INSTRUCTIONS TO FOLLOW >>
The finished copy should match every record exactly and contain no pictures.

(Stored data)

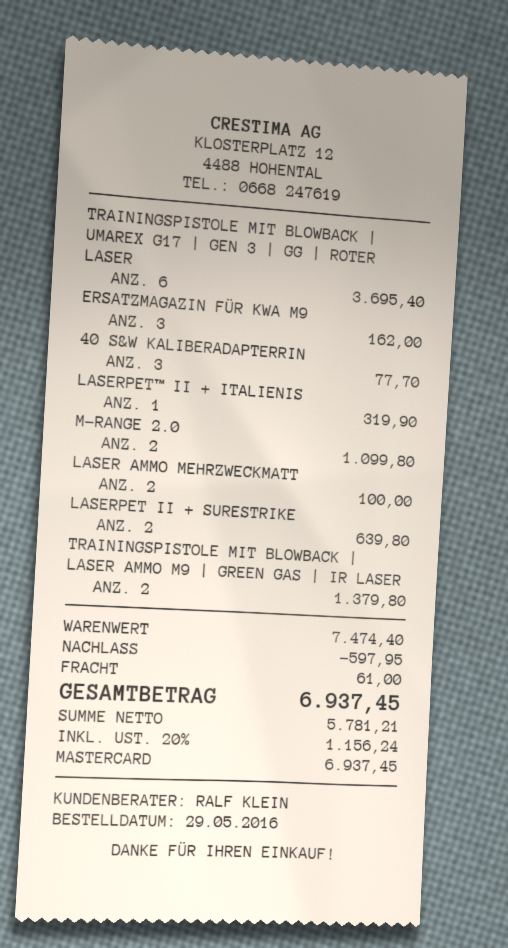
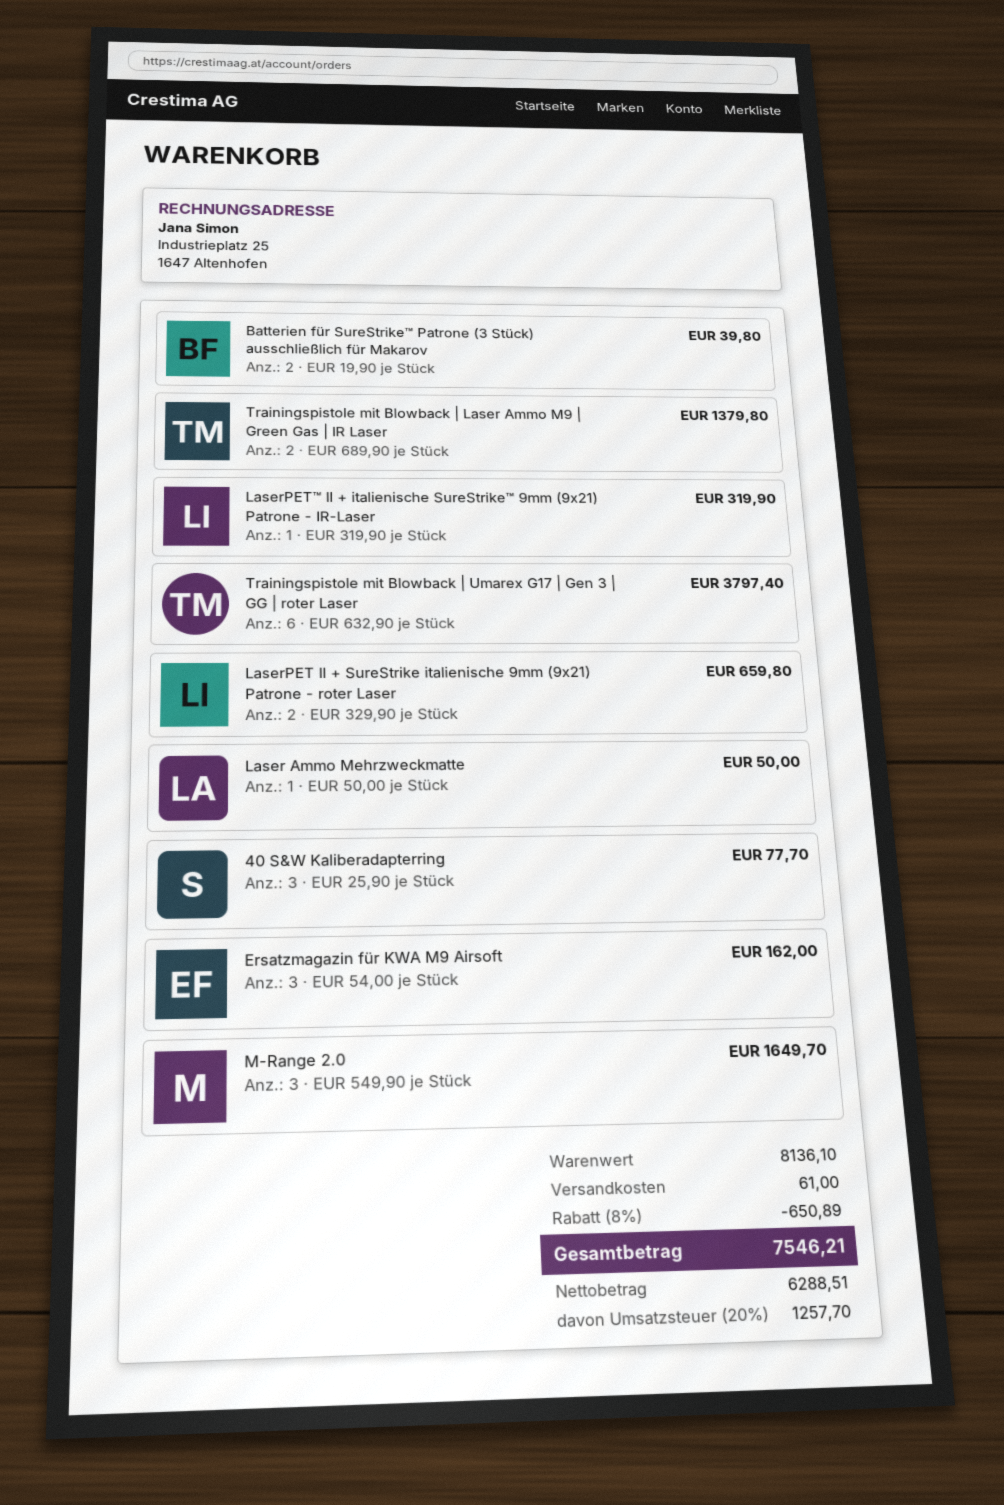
TRAININGSPISTOLE MIT BLOWBACK | UMAREX G17 | GEN 3 | GG | ROTER LASER: 6 for 3695.40 -> 6 for 3797.40
M-RANGE 2.0: 2 for 1099.80 -> 3 for 1649.70
LASER AMMO MEHRZWECKMATT: 2 for 100.00 -> 1 for 50.00
LASERPET II + SURESTRIKE: 2 for 639.80 -> 2 for 659.80
Batterien für SureStrike™ Patrone (3 Stück) ausschließlich für Makarov: none -> 2 for 39.80
subtotal: 7474.40 -> 8136.10
discount: 597.95 -> 650.89
net: 5781.21 -> 6288.51
tax: 20% = 1156.24 -> 20% = 1257.70
total: 6937.45 -> 7546.21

TASK SOLUTION >>
TRAININGSPISTOLE MIT BLOWBACK | UMAREX G17 | GEN 3 | GG | ROTER LASER: 6 for 3695.40 -> 6 for 3797.40
M-RANGE 2.0: 2 for 1099.80 -> 3 for 1649.70
LASER AMMO MEHRZWECKMATT: 2 for 100.00 -> 1 for 50.00
LASERPET II + SURESTRIKE: 2 for 639.80 -> 2 for 659.80
Batterien für SureStrike™ Patrone (3 Stück) ausschließlich für Makarov: none -> 2 for 39.80
subtotal: 7474.40 -> 8136.10
discount: 597.95 -> 650.89
net: 5781.21 -> 6288.51
tax: 20% = 1156.24 -> 20% = 1257.70
total: 6937.45 -> 7546.21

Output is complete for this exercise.